Once thyroid nodules have been detected, the doctor will attempt to determine if the rest of the thyroid parenchyma is healthy or if the entire thyroid gland has been affected by a general condition called hyperthyroidism or hypothyroidism.
The doctor also needs to do a manual examination to feel the thyroid gland, to see if the entire thyroid gland is enlarged, how many nodules there are, and the location and size of the nodules.
Initial laboratory tests may include measuring the levels of thyroid hormone (thyroxine or T4) and thyroid-stimulating hormone (TSH) in the blood to determine if the thyroid gland is functioning properly. or not. Simultaneously, the investigation by imaging tools also allows to determine the abnormal structure in thyroid tissue is thyroid nodule or thyroid cyst or nodule in thyroid cancer. The method of choice is usually thyroid ultrasound.
Indeed, thyroid ultrasound is an important tool for evaluating the presence of nodules in the thyroid gland. The mechanism of action of ultrasound in general, and thyroid ultrasound in particular, is to use high-frequency sound waves to obtain images of the thyroid gland. This tool allows the thyroid gland to be visualized with accuracy, distinguishing the mass in the thyroid parenchyma as nodules, cysts or nodules, balanced thyroid or enlarged thyroid nodules. Furthermore, ultrasound can also help identify nodules that are suspected to be benign thyroid nodules or thyroid cancer.
Also, for this distinction to be the “gold standard”, ultrasound will be used to guide thyroid aspiration by needle aspiration, cytology, and biopsy.

5. How to treat 2-lobed nodular goiter?


Phẫu thuật điều trị bướu giáp nhân 2 thùy
Phẫu thuật điều trị bướu giáp nhân 2 thùy

In case the patient has a small 2-lobed goiter, does not affect the surrounding, does not unbalance the thyroid hormone levels in the blood, the treatment of 2-lobed goiter can be delayed. . The patient does not need any internal and external intervention but is scheduled for periodic follow-up.
On the contrary, if there is only one thyroid nodule but it is large in size, causing compression around it, increasing the production of thyroid hormone causing hyperthyroidism syndrome or thyroid nodule causing compression of the normal thyroid parenchyma, reducing Thyroid hormone production causes hypothyroidism syndrome, treatment is indicated and should be done as soon as possible. The intervention should be laparoscopic thyroidectomy or surgery to remove the thyroid nodule. In which, if this is thyroid cancer, the possibility of total thyroidectomy and surrounding lymph node dissection should be selected. At the same time, patients can have combined medical treatment such as taking thyroid suppressants if hyperthyroidism or artificial thyroid hormone supplementation after total thyroidectomy.

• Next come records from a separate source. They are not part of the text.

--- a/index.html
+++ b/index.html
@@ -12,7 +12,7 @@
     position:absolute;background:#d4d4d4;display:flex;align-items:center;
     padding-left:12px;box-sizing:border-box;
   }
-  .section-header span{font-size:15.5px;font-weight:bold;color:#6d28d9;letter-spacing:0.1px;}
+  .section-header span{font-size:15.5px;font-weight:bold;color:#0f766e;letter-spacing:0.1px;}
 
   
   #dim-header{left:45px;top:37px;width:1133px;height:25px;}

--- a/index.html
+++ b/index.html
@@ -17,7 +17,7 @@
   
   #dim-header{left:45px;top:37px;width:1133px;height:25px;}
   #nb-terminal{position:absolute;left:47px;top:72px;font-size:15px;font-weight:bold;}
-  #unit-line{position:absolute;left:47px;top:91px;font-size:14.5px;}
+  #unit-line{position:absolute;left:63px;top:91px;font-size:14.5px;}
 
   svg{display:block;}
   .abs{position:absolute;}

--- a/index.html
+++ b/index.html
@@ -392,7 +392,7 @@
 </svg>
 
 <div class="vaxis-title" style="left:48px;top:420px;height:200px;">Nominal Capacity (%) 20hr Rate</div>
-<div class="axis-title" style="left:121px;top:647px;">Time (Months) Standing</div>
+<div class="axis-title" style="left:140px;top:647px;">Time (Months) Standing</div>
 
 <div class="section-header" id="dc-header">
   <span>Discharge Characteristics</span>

However, regardless of the condition, whether radical intervention or not, all thyroid nodules from the time of detection cannot exclude the possibility of containing thyroid cancer cells. From there, the follow-up ultrasound combined with needle aspiration biopsy should be performed periodically after 6 to 12 months and thyroid examination at a specialist every year. If there is evidence of abnormal growth, it is important to consider early surgery, to avoid poor outcomes later.
In summary, bilobular goiter is a benign diagnosis given the presence of 2 thyroid nodules on either side of the thyroid lobe. However, any condition should be examined and tested, including a needle biopsy, to rule out thyroid cancer as well as the effects of thyroid nodules.

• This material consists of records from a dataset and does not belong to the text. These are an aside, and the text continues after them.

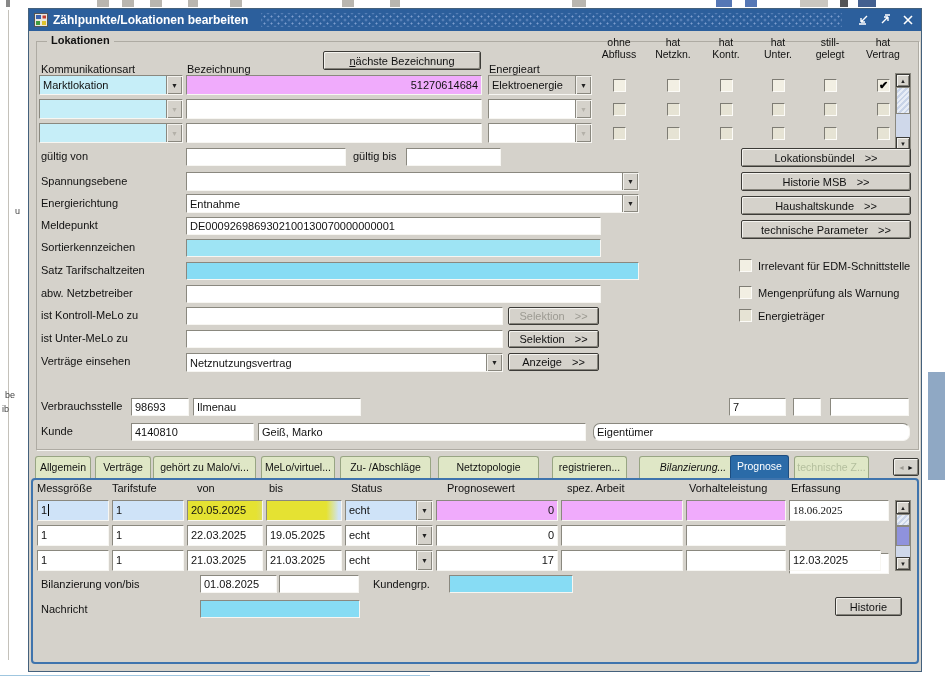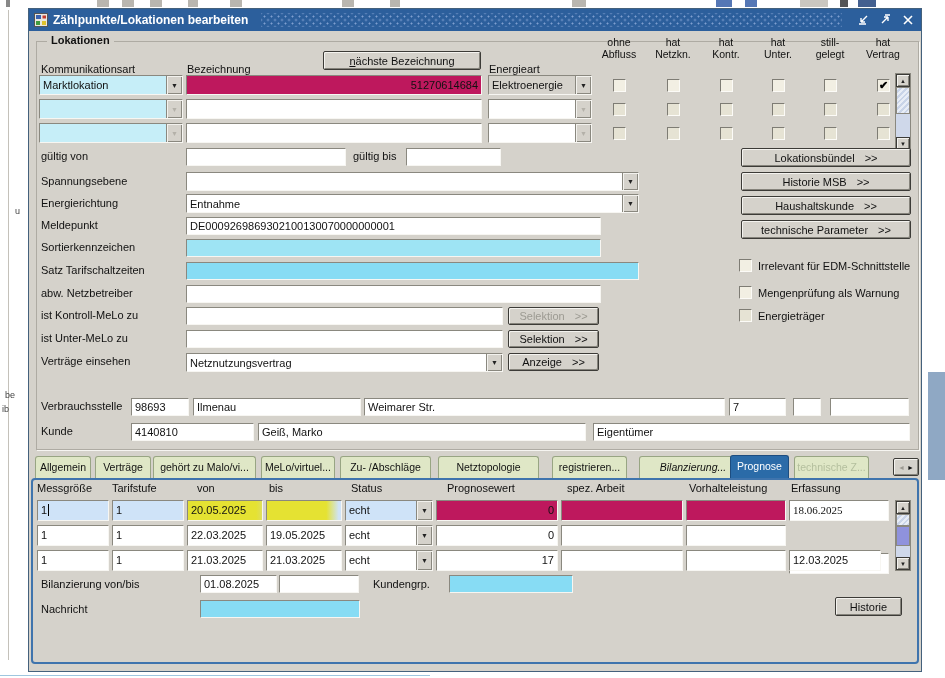--- a/index.html
+++ b/index.html
@@ -28,7 +28,7 @@
   .bold{font-weight:bold;}
   .tf{background:#fff;border:1px solid;border-color:#8a887f #f7f6f2 #f7f6f2 #8a887f;
       box-sizing:border-box;height:18px;line-height:16px;padding:0 3px;white-space:nowrap;overflow:hidden;}
-  .tf.gray{background:#be185d;}
+  .tf.gray{background:#f0abfc;}
   .tf.cyanm{background:#9ee4f4;}
   .tf.cyans{background:#87dcf4;}
   .tf.right{text-align:right;}

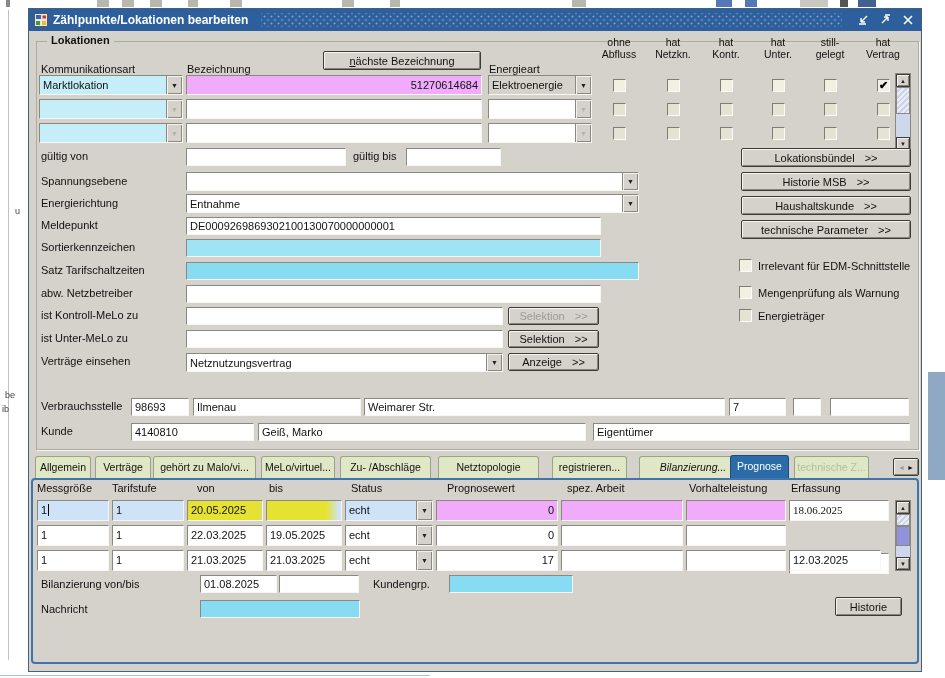--- a/index.html
+++ b/index.html
@@ -324,7 +324,6 @@
   <div class="abs lbl" style="left:12px;top:391px;">Verbrauchsstelle</div>
   <div class="abs tf" style="left:102px;top:389px;width:58px;">98693</div>
   <div class="abs tf" style="left:164px;top:389px;width:168px;">Ilmenau</div>
-  <div class="abs tf" style="left:335px;top:389px;width:361px;">Weimarer Str.</div>
   <div class="abs tf" style="left:700px;top:389px;width:57px;">7</div>
   <div class="abs tf" style="left:764px;top:389px;width:28px;"></div>
   <div class="abs tf" style="left:801px;top:389px;width:79px;"></div>

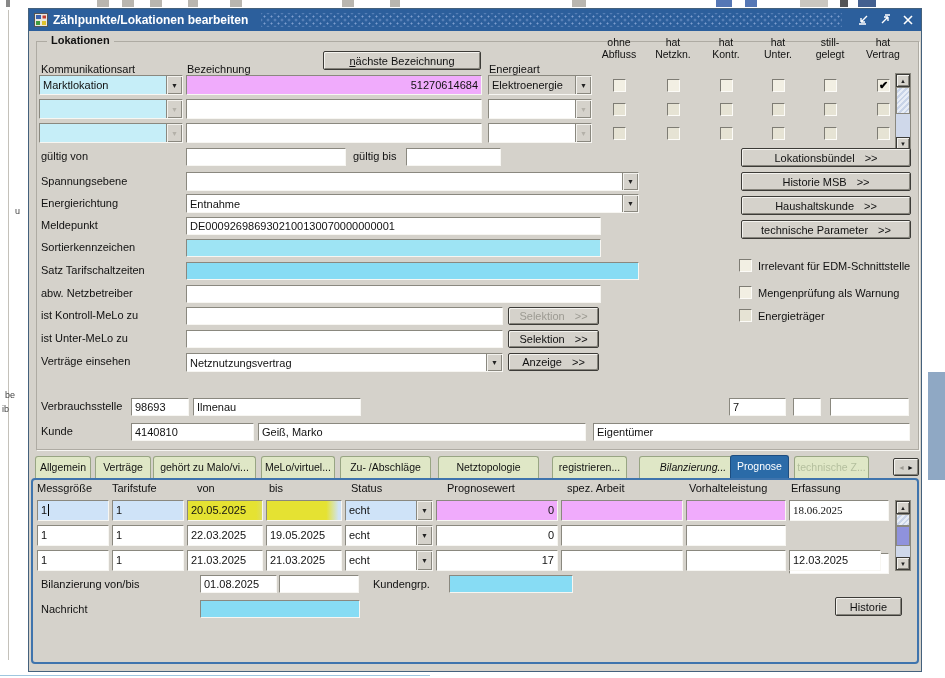--- a/index.html
+++ b/index.html
@@ -331,7 +331,7 @@
   <div class="abs lbl" style="left:12px;top:416px;">Kunde</div>
   <div class="abs tf" style="left:102px;top:414px;width:123px;">4140810</div>
   <div class="abs tf" style="left:229px;top:414px;width:328px;">Geiß, Marko</div>
-  <div class="abs tf" style="left:564px;top:414px;width:317px;">Eigentümer</div>
+  <div class="abs tf" style="left:564px;top:414px;width:317px;border-radius:7px;">Eigentümer</div>
 
   <div class="abs tab" style="left:6px;top:447px;width:56px;">Allgemein</div>
   <div class="abs tab" style="left:66px;top:447px;width:56px;">Verträge</div>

Thyroid diseases are often left undiagnosed in 20 - 60% of the total population. That is the reason for Vinmec to launch a package of screening and screening for thyroid diseases. Screening & early detection of common thyroid diseases such as simple goiter, hyperthyroidism, hypothyroidism, thyroiditis, thyroid nodules, thyroid cancer, etc. appropriate and timely treatment.